Bill Hicks – Revelations
Premiering last year at SXSW (South by Southwest) Film Festival, American: The Bill Hicks Story is an excellent documentary about the late comedian. It explores his life through interviews with his mother, his brother and sister, and his closest friends, taking these interviews and combining them with 3-D rendered photographs which create a narrative and a sense of movement. I haven’t really seen much like this before and directors Matt Harlock and Paul Thomas did something imaginative with the animation at their disposal, taking old images of a man dead for almost 20 years and animating it, making Hicks and his companions come to life. Also featured is a litany of live performances showing Hicks from his beginning all the way up to the end of his career shortly before he passed away. Although I’ve seen little pieces on Hicks in the past, American is one of the more complete investigations of his short life; it doesn’t belittle Hicks and although it comes across as Hicks worship it doesn’t do it to a fault.
What can one say about Bill Hicks that hasn’t been said before? He was truly a man ahead of his time; a comedian whose material was one step laugh away from being philosophy. I once saw it said he’s, “Noam Chomsky with dick jokes,” and I’ve seen him referred to as a prophet. I’m not sure the prophet bit is true but I feel Hicks’ material goes beyond the conventions of traditional stand-up and delves into issues normally avoided. Everything from the first Gulf War to the ATF’s slaughter of the Branch Davidians receives attention and Hicks’ observations aren’t forgiving; he actually calls Janet Reno and Bill Clinton mass murderers at one point, saying their lying about what happened at Waco either makes them stupid or responsible for the murder of over 20 people (including five children).

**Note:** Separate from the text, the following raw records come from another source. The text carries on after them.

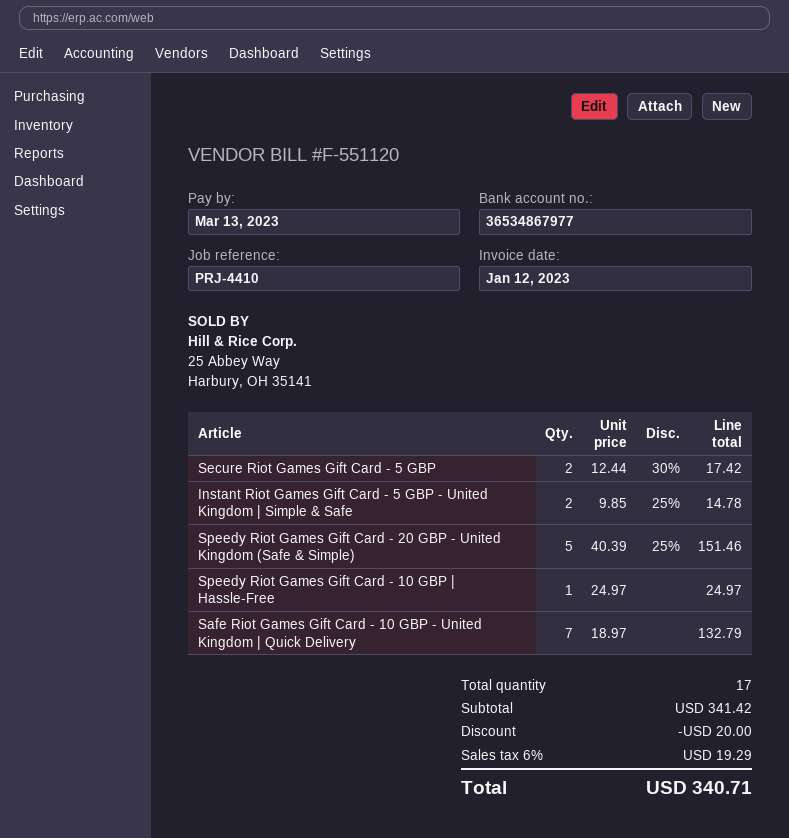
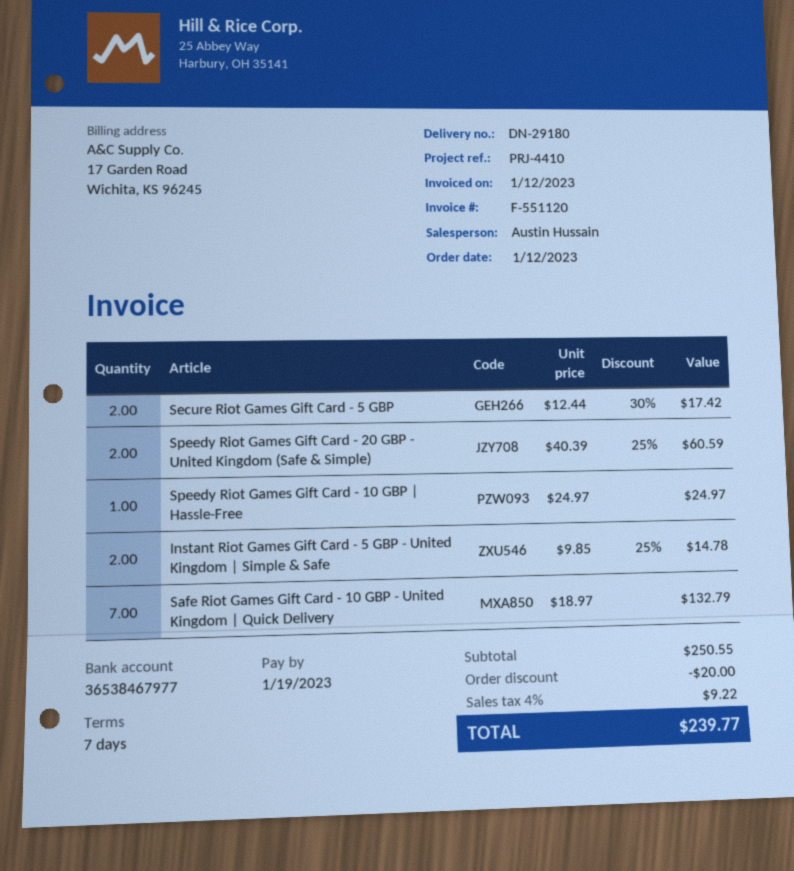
due date: 2023-03-13 -> 2023-01-19
bank account: 36534867977 -> 36538467977
Speedy Riot Games Gift Card - 20 GBP - United Kingdom (Safe & Simple): 5 x 40.39 - 25% = 151.46 -> 2 x 40.39 - 25% = 60.59
subtotal: 341.42 -> 250.55
tax: 6% = 19.29 -> 4% = 9.22
total: 340.71 -> 239.77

The most fascinating aspect of Hicks’ professional career is his material shortly before he died. Knowing he had pancreatic cancer (and hiding it from everybody but his family), Hicks’ material was relentless in those last months and he held nothing back. Bits which were subversive before became even more biting, probably because he didn’t care anymore. What can anybody do to you when you’re dying in a few months? Hicks had a platform for discussion and took advantage of it, imparting his views on America with his fellow Americans without a filter – I commend the man for this action. Here’s Hicks’ last recorded show from Igby’s from November 1993; it’s a great set. Unfortunately Youtube pulled the video version but I found this audio only version.
When comparing Hicks’ material from a few years earlier to this stuff, it’s obvious that he stopped caring what institutions thought about his act. Knowing he had cancer and was dying makes it all come together. I’ve heard dozens of recordings of Hicks’ stand-up and this set from Igby’s (which I’ve heard twice before) is amazing. A good amount of this material appears on his posthumously released CD Rant in E-Minor (which also features more material than what’s here) but it’s Hicks’ concept disc Arizona Bay that’s his masterpiece. On Arizona Bay Hicks incorporates his own instrumental music into the act, hanging in the background during bits and sometimes tying one segment to another. I was actually amazed how good Hicks’ music is (at least on this disc) and it’s another reason his untimely death is such a shame.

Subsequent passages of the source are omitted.